Make an array to represent a binary tree.

Parameters:
depthint

The maximum depth of the tree. Depth 1 means that there is only a root node.

dtypedtype

The dtype of the array.

Returns:
treearray

An array of zeroes with shape (2 ** depth,).

bartz.grove.tree_depth(tree)[source]

Return the maximum depth of a tree.

Parameters:
treearray

A tree created by make_tree. If the array is ND, the tree structure is assumed to be along the last axis.

Returns:
depthint

The maximum depth of the tree.

bartz.grove.traverse_tree(x, var_tree, split_tree)[source]

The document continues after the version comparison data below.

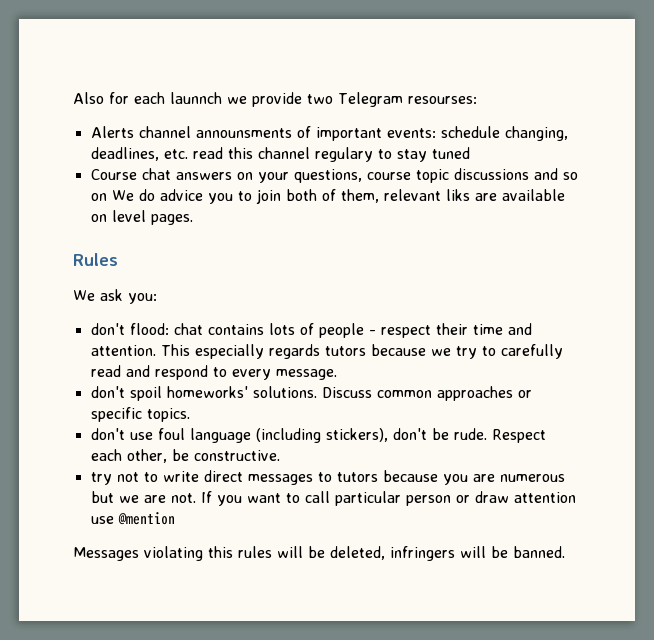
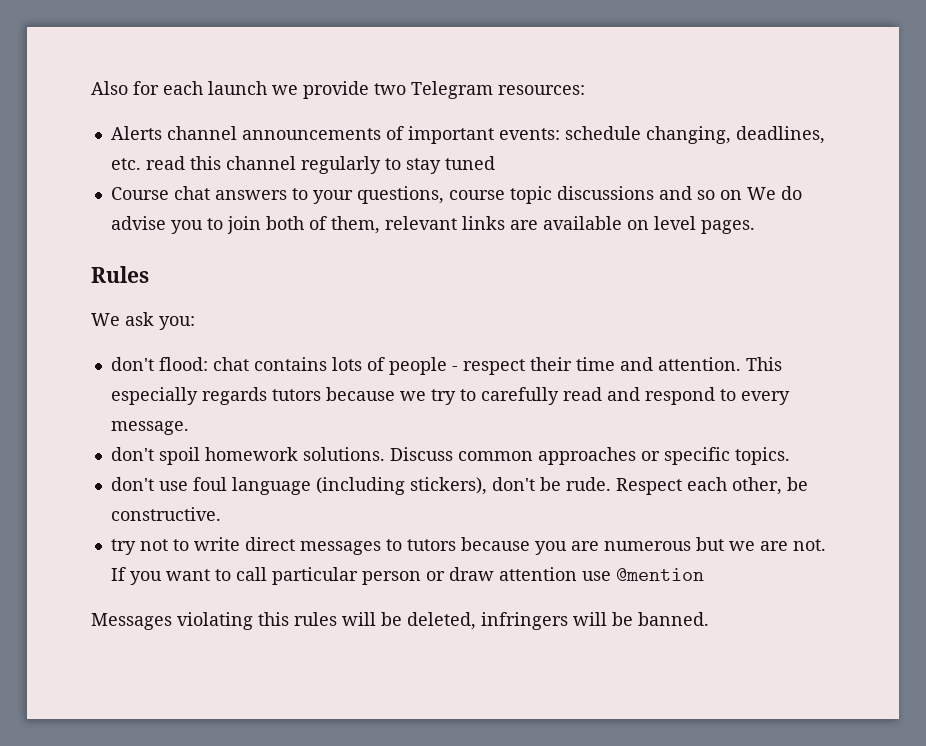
[170,92,222,104] launnch -> [208,81,267,95] launch
[407,96,477,104] resourses: -> [498,85,585,95] resourсes:
[195,128,292,138] announsments -> [241,128,381,140] announcements
[314,147,373,162] regulary -> [300,156,381,174] regularly
[236,172,253,180] on -> [291,188,308,200] to
[159,189,203,201] advice -> [110,216,166,230] advise
[445,189,470,201] liks -> [461,216,505,230] links
[166,386,248,398] homeworks' -> [204,447,298,461] homework

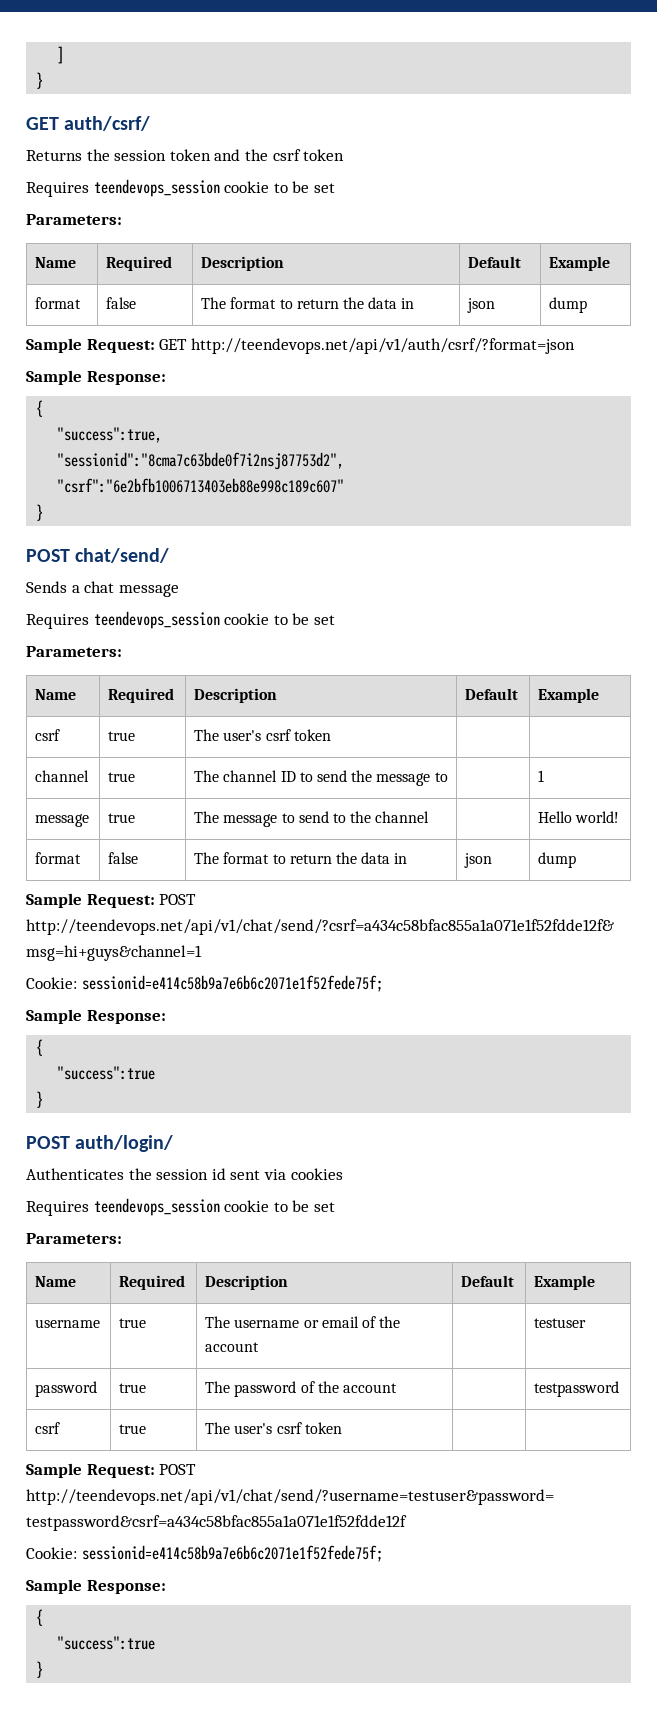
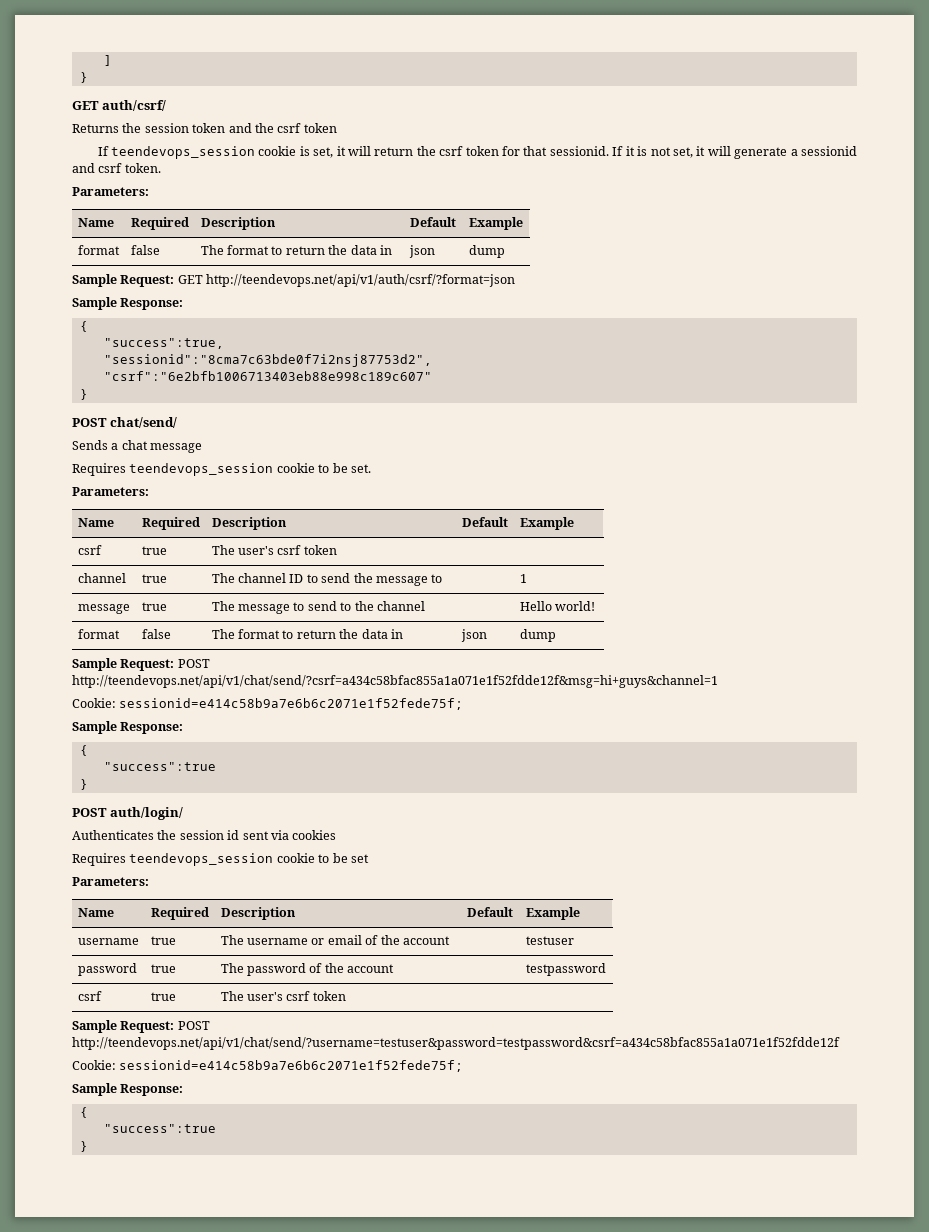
[26,179,335,197] Requires teendevops_session cookie to be set -> [97,146,857,159] [72,163,161,173] If teendevops_session cookie is set, it will return the csrf token for that sessionid. If it is not set, it will generate a sessionid and csrf token.
[313,615,335,625] set -> [350,464,371,473] set.

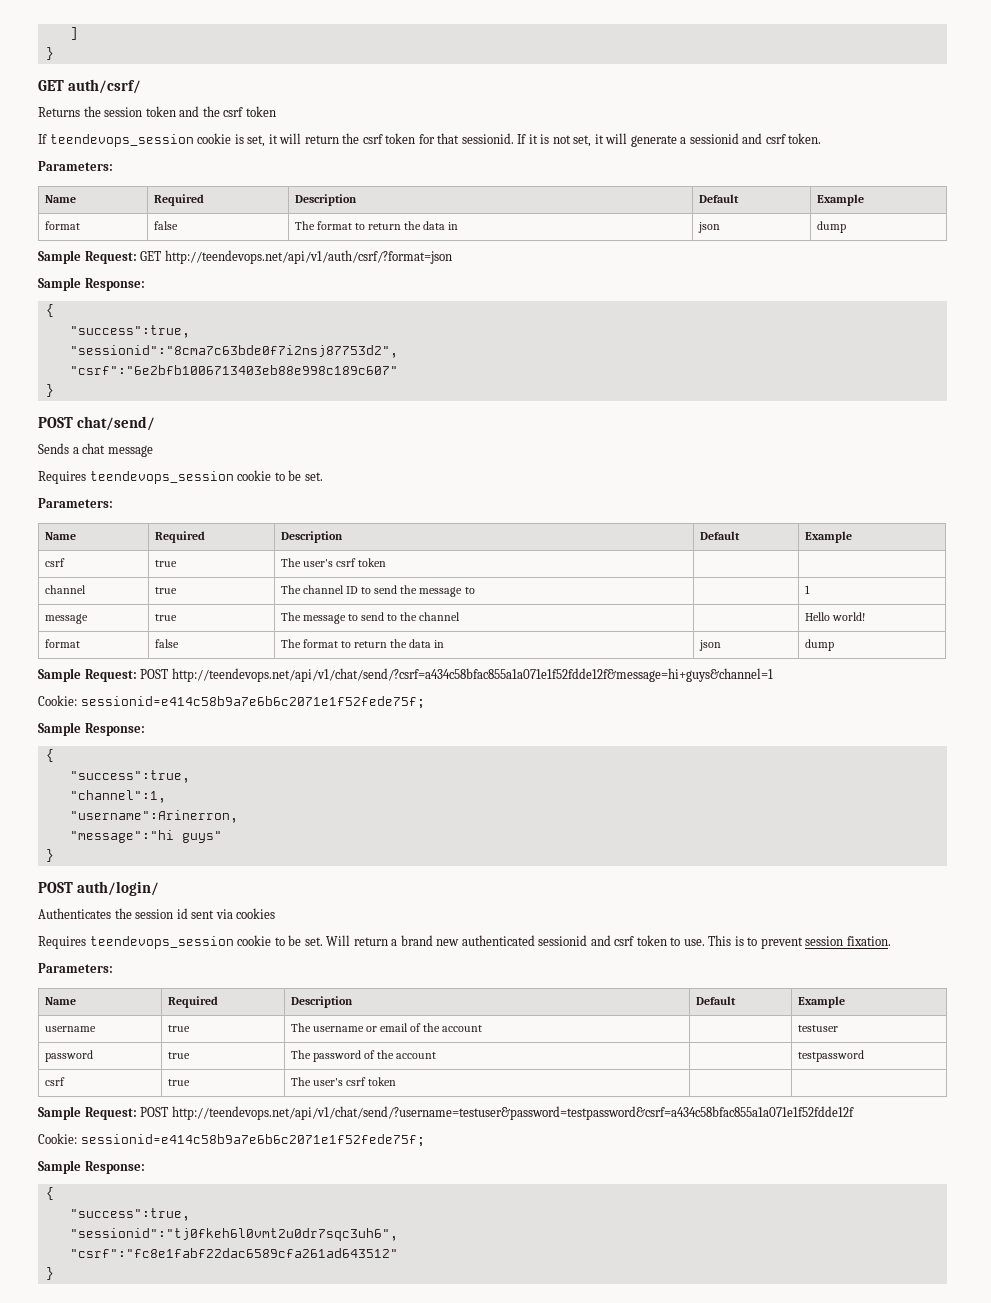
[72,675,718,688] [72,698,464,710] [72,721,184,734] [79,745,88,756] [103,762,216,771] http://teendevops.net/api/v1/chat/send/?csrf=a434c58bfac855a1a071e1f52fdde12f&msg=hi+guys&channel=1 // Cookie: sessionid=e414c58b9a7e6b6c2071e1f52fede75f; // Sample Response: // { // "success":true -> [171,668,773,682] [38,695,425,709] [38,722,145,736] [45,749,54,762] [69,770,190,783] [69,790,166,803] [69,810,238,823] [69,830,222,843] http://teendevops.net/api/v1/chat/send/?csrf=a434c58bfac855a1a071e1f52fdde12f&message=hi+guys&channel=1 // Cookie: sessionid=e414c58b9a7e6b6c2071e1f52fede75f; // Sample Response: // { // "success":true, // "channel":1, // "username":Arinerron, // "message":"hi guys"
[350,854,369,863] set -> [304,935,891,949] set. Will return a brand new authenticated sessionid and csrf token to use. This is to prevent session fixation.
[103,1124,216,1133] "success":true -> [69,1208,190,1221] [69,1228,398,1241] [69,1248,398,1258] "success":true, // "sessionid":"tj0fkeh6l0vmt2u0dr7sqc3uh6", // "csrf":"fc8e1fabf22dac6589cfa261ad643512"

Find the leaf where a point falls into.

Parameters:
xarray (p,)

The coordinates to evaluate the tree at.

var_treearray (2 ** (d - 1),)

The decision axes of the tree.

split_treearray (2 ** (d - 1),)

The decision boundaries of the tree.

Returns:
indexint

The index of the leaf.

bartz.grove.traverse_forest(X, var_trees, split_trees)[source]

Find the leaves where points fall into.

Parameters:
Xarray (p, n)

The coordinates to evaluate the trees at.

var_treesarray (m, 2 ** (d - 1))

The decision axes of the trees.

split_treesarray (m, 2 ** (d - 1))

The decision boundaries of the trees.

Returns:
indicesarray (m, n)

The indices of the leaves.

bartz.grove.evaluate_forest(X, leaf_trees, var_trees, split_trees, dtype=None, sum_trees=True)[source]

Evaluate a ensemble of trees at an array of points.

Parameters:
Xarray (p, n)

The coordinates to evaluate the trees at.

leaf_treesarray (m, 2 ** d)

The leaf values of the tree or forest. If the input is a forest, the first axis is the tree index, and the values are summed.

var_treesarray (m, 2 ** (d - 1))

The decision axes of the trees.

split_treesarray (m, 2 ** (d - 1))

The decision boundaries of the trees.

dtypedtype, optional

The dtype of the output. Ignored if sum_trees is False.

sum_treesbool, default True

Whether to sum the values across trees.

Returns:
outarray (n,) or (m, n)

The (sum of) the values of the trees at the points in X.

bartz.grove.is_actual_leaf(split_tree, *, add_bottom_level=False)[source]

Return a mask indicating the leaf nodes in a tree.

Parameters:
split_treeint array (2 ** (d - 1),)

The splitting points of the tree.

add_bottom_levelbool, default False

If True, the bottom level of the tree is also considered.

Returns:
is_actual_leafbool array (2 ** (d - 1) or 2 ** d,)

The mask indicating the leaf nodes. The length is doubled if add_bottom_level is True.

bartz.grove.is_leaves_parent(split_tree)[source]

Return a mask indicating the nodes with leaf (and only leaf) children.

Parameters:
split_treeint array (2 ** (d - 1),)

The decision boundaries of the tree.

Returns:
is_leaves_parentbool array (2 ** (d - 1),)

The mask indicating which nodes have leaf children.

bartz.grove.tree_depths(tree_length)[source]

Return the depth of each node in a binary tree.

Parameters:
tree_lengthint

The length of the tree array, i.e., 2 ** d.

Returns:
deptharray (tree_length,)

The depth of each node. The root node (index 1) has depth 0. The depth is the position of the most significant non-zero bit in the index. The first element (the unused node) is marked as depth 0.